Не всех участников этих кружков можно безоговорочно отнести к «революционерам». Так, известные «пятницы» у М. В. Буташевича-Петрашевского в 1845–1849 годах посещали литераторы Г. Данилевский, А. Плещеев, В. Энгельсон, А. Баласогло, А. Ханыков, М. Салтыков-Щедрин, Ф. Достоевский, поэт С. Дуров. С ними общались экономист В. Милютин, будущий знаменитый географ В. Семенов-Тян-Шанский, композитор А. Рубинштейн. Первоначально задачи кружка состояли в самообразовании, потом акцент сместился на изучение новых социальных учений, прежде всего утопического социализма в виде фурьеризма. Некоторые из членов кружка выступали за ликвидацию крепостничества и самодержавия, за демократизацию России. В апреле 1849 года А. Ф. Орлов направил императору для ознакомления записки по делу будущих петрашевцев с предложением их ареста. На докладе Орлова Николай Павлович наложил резолюцию: «Я все прочел; дело важно, ибо ежели было только одно вранье, то и оно в высшей степени преступно и нетерпимо. Приступить к аресту, как ты полагаешь, точно лучше, ежели только не будет огласки от такого большого числа лиц на то нужных»{466}. По обвинению в «заговоре идей» посетители Петрашевского были арестованы в ночь с 22 на 23 апреля 1849 года. Приближающийся Венгерский поход заставлял Николая I спешить. К следствию было привлечено 123 человека. После окончания следствия 24 сентября Николай I распорядился 22 из них передать военно-судной комиссии, которую возглавил брат министра внутренних дел генерал-адъютант В. А. Перовский. После обряда приготовления к смертной казни на Семеновском плацу осужденные были сосланы на каторгу, в арестантские роты и рядовыми в линейные войска.
Над всеми соображениями, желаниями и ощущениями Николая Павловича как императора довлело главное, что определяло его действия. Уже после его кончины генерал А. О. Дюгамель, воздавая должное недостаткам и достоинствам покойного императора и выражая мнение многих его современников, записал: «Он никогда не соглашался на какие-либо сделки с революцией, и даже либерализм внушал ему подозрения. В качестве самодержца всей России император Николай пришел к убеждению, что для империи не было иного спасения, как в союзе с консервативными принципами, и в течение всего тридцатилетнего царствования никогда не уклонялся от предначертанного пути»{467}. В начале же этого пути был день 14 декабря.

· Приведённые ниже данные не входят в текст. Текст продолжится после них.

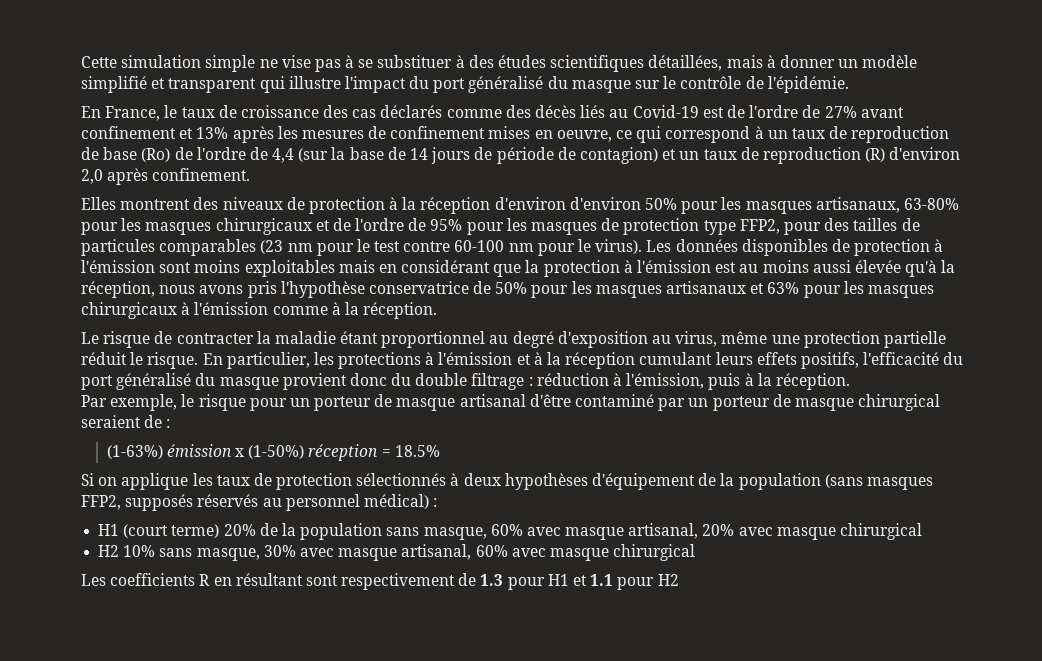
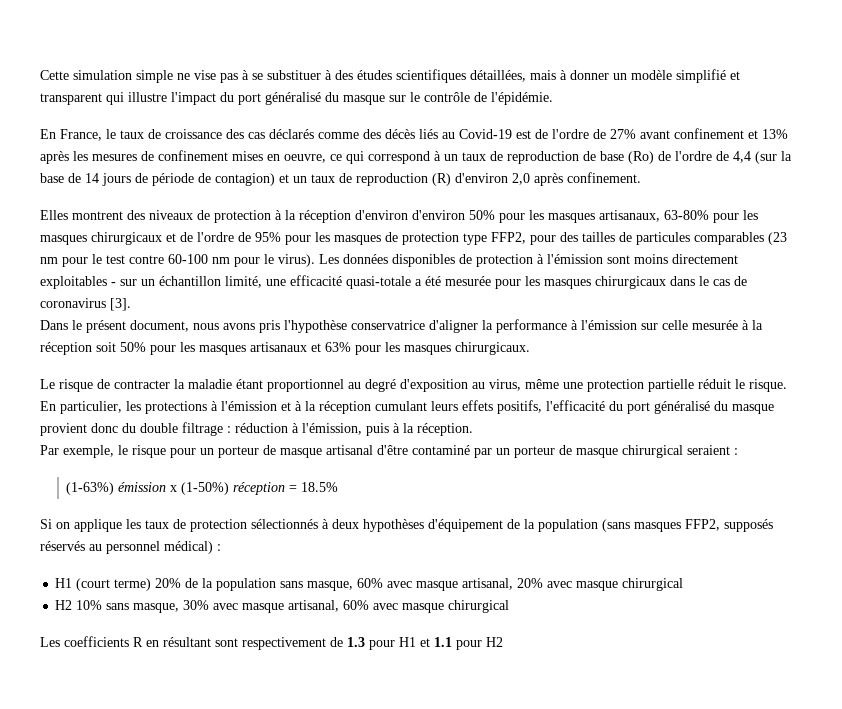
[244,260,956,277] [81,281,155,298] exploitables mais en considérant que la protection à l'émission est au moins aussi élevée qu'à la réception, -> [672,254,738,264] [40,275,747,289] [40,298,131,311] [40,320,189,333] directement exploitables - sur un échantillon limité, une efficacité quasi-totale a été mesurée pour les masques chirurgicaux dans le cas de coronavirus [3]. // Dans le présent document,
[473,281,492,294] de -> [429,319,763,333] [40,342,116,355] d'aligner la performance à l'émission sur celle mesurée à la réception soit
[81,302,438,319] chirurgicaux à l'émission comme à la réception. -> [455,342,530,355] chirurgicaux.
[144,415,163,428] de -> (730, 450) none

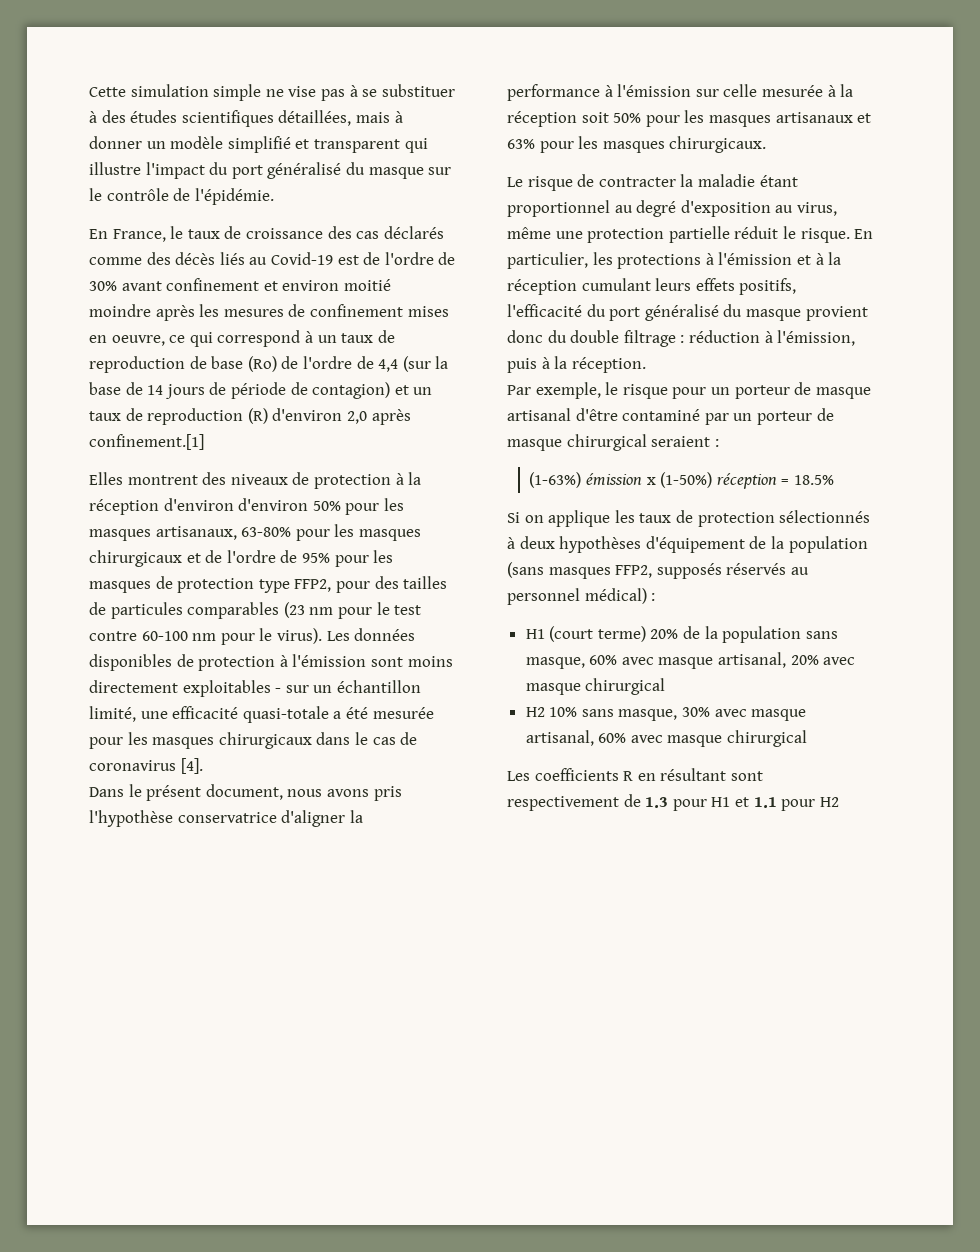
[610,129,636,139] 27% -> [89,281,117,291] 30%
[762,129,788,139] 13% -> [282,279,391,291] [89,304,151,317] environ moitié moindre
[567,172,641,183] confinement. -> [89,434,204,450] confinement.[1]
[110,298,131,311] [3]. -> [180,758,203,774] [4].

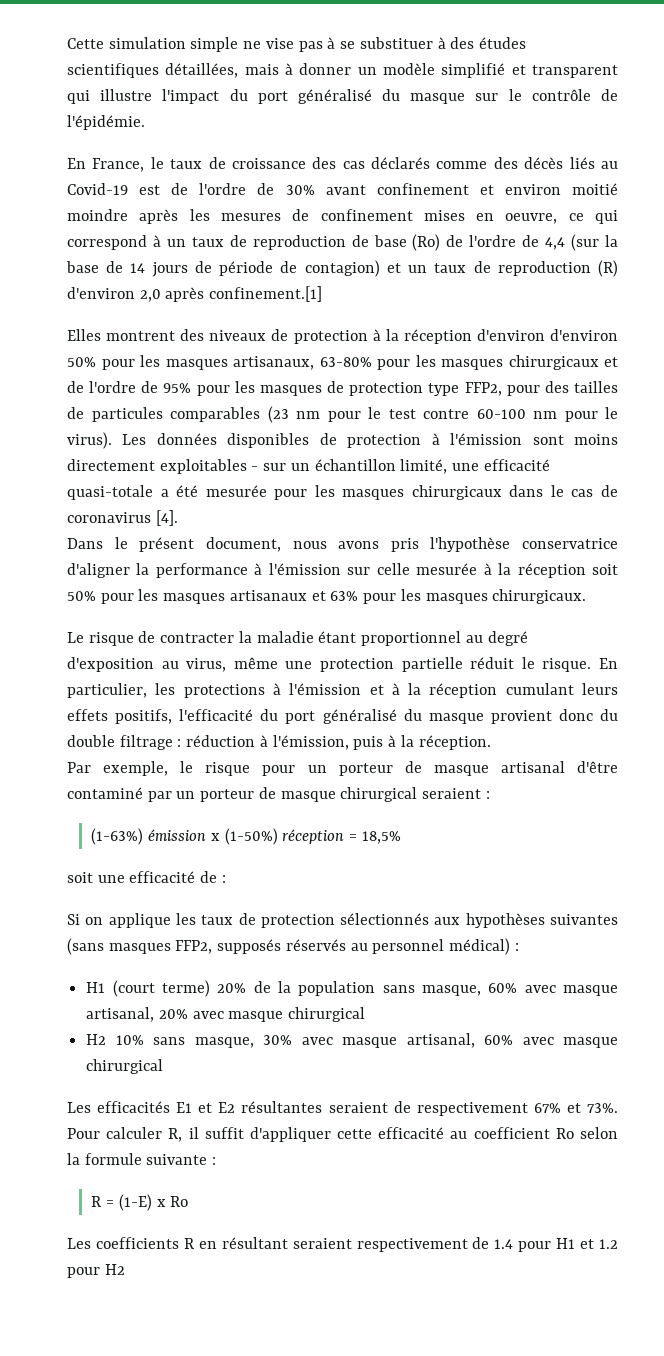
[794,475,835,485] 18.5% -> [361,831,401,844] [67,871,226,883] 18,5% // soit une efficacité de :
[507,536,868,553] à deux hypothèses d'équipement de la population -> [434,913,618,928] aux hypothèses suivantes
(808, 738) none -> [67,1101,618,1116] [67,1127,618,1142] [67,1153,217,1165] [91,1194,189,1211] // Les efficacités E1 et E2 résultantes seraient de respectivement 67% et 73%. Pour calculer R, il suffit d'appliquer cette efficacité au coefficient Ro selon la formule suivante : // R = (1-E) x Ro
[730,771,763,781] sont -> [292,1238,352,1249] seraient
[645,797,669,808] 1.3 -> [494,1239,514,1249] 1.4
[753,797,777,808] 1.1 -> [599,1239,618,1249] 1.2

Уже под впечатлением первых допросов декабристов государь заявил младшему брату Михаилу Павловичу: «Революция на пороге России, но, клянусь, она не проникнет в нее, пока во мне сохранится дыхание жизни, пока, Божьей милостью, я буду императором»{468}. Биограф Николая I Н. К. Шильдер писал: «День 14 декабря окончательно закалил характер Николая Павловича. Некоторым образом он обрек его на роль укротителя революций (dompteur des revolutions)»{469}.
«Вот тебе моя инструкция!»: Собственная Его Императорского Величества Канцелярия и ее III Отделение
При восшествии Николая I на престол общество жило ожиданием реформ. М. Я. Фок доносил А. X. Бенкендорфу в августе 1826 года: «Все ждут если не полного преобразования, то хоть исправления в порядке управления. Оно необходимо и, конечно, не понравится неблагонамеренным или тем, которые сами заинтересованы в сохранении злоупотреблений»{470}. Впрочем, Николаю и здесь приходилось считаться с мнением цесаревича Константина Павловича, который в письме от 8 (20) декабря 1825 года советовал «ничего не менять из того, что было установлено нашим дорогим, прекрасным и обожаемым усопшим, как в наиважнейших, так и малых делах…»{471}. Николай Павлович попытался навести порядок по-своему.
Как отмечают историки государственных учреждений, вторая четверть XIX века — это время дальнейшей централизации государственного управления на всех уровнях с повышением личной роли императора в разработке и принятии решений. Характеризуя эти тенденции, В. О. Ключевский писал: «Основания правительственного строя остались прежние, но, взявшись руководить громадной империей без всякого участия общества, Николай должен был усложнить механизм центрального управления. Вот почему в его царствование создалось громадное количество либо новых департаментов в старых учреждениях, либо новых канцелярий, комиссий и т. д. Все это время было эпохой необозримого количества комитетов, комиссий, которые создавались для каждого нового государственного вопроса. Всего лучше выразилась мысль этих правительственных перемен в создании целого сложного управления»{472}.